Is there a Random Forest implementation that works well with very sparse data? Is there an R random forest implementation that works well with very sparse data? I have thousands or millions of boolean input variables, but only hundreds or so will be TRUE for any given example.
I'm relatively new to R and noticed that there is a 'Matrix' package for dealing with sparse data, but the standard 'randomForest' package doesn't seem to recognize this data type. If it matters, the input data is going to be produced outside of R and imported.
Any advice? I can also look into using Weka, Mahout or other packages.
 A: The R package "Ranger" should do. 
https://cran.r-project.org/web/packages/ranger/ranger.pdf

A fast implementation of Random Forests, particularly suited for high dimensional data.

Compared with randomForest, this package is probably the fastest RF implementation I have seen. It treats categorical variables in a native way. 
A: No, there is no RF implementation for sparse data in R. Partially because RF does not fit very well on this type of problem -- bagging and suboptimal selection of splits may waste most of the model insight on zero-only areas.

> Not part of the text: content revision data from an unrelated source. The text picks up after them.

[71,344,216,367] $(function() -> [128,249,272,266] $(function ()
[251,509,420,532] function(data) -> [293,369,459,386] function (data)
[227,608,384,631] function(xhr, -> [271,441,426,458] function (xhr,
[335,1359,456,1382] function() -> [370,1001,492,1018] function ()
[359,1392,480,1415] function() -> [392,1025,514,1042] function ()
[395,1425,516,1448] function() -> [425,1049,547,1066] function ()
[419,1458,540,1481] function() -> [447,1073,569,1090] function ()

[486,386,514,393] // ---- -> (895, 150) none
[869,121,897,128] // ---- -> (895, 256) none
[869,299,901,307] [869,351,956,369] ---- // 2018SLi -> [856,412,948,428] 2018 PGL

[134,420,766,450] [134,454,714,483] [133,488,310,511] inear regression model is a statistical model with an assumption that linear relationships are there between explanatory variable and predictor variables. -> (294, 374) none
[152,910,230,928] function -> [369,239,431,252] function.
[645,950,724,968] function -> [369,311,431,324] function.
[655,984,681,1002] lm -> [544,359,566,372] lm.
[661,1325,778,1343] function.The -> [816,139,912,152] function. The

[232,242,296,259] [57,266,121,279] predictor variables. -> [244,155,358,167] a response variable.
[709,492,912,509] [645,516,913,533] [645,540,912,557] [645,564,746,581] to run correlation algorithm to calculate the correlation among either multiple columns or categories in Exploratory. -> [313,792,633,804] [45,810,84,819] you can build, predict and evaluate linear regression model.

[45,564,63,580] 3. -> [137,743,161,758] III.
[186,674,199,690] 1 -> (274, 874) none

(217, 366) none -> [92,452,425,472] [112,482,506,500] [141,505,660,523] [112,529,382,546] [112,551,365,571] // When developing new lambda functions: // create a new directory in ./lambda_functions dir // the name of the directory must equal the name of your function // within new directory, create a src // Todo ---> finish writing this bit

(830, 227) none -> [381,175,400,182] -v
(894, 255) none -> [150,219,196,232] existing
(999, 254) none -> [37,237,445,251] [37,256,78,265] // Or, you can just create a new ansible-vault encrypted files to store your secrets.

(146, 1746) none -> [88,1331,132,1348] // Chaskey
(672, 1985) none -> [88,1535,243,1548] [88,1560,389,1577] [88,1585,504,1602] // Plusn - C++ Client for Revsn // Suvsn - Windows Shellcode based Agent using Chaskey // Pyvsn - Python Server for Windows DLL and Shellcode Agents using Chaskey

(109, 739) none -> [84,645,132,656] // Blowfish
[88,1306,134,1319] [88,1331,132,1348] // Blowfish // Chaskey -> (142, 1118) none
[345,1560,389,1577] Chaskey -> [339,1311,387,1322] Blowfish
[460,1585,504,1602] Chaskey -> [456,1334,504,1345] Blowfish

Try some kernel method or better think of converting your data into some more lush representation with some descriptors (or use some dimensionality reduction method).
A: Actually, yes there is. 
It's xgboost, which is made for eXtreme gradient boosting. This is currently the package of choice for running models with sparse matrices in R for a lot of folks, and as the link above explains, you can use it for Random Forest by tweaking the parameters!
A: There is a blog called Quick-R that should help you with the basics of R. 
R works with packages. Each package can do something different. There is this packages called "randomForests" that should be just what you are asking for. 
Be aware that sparse data will give problems no matter what method you apply. To my knowledge it is a very open problem and data mining in general is more an art than a science. Random forests do very well overall but they are not always the best method. You may want to try out a neural network with a lot of layers, that might help.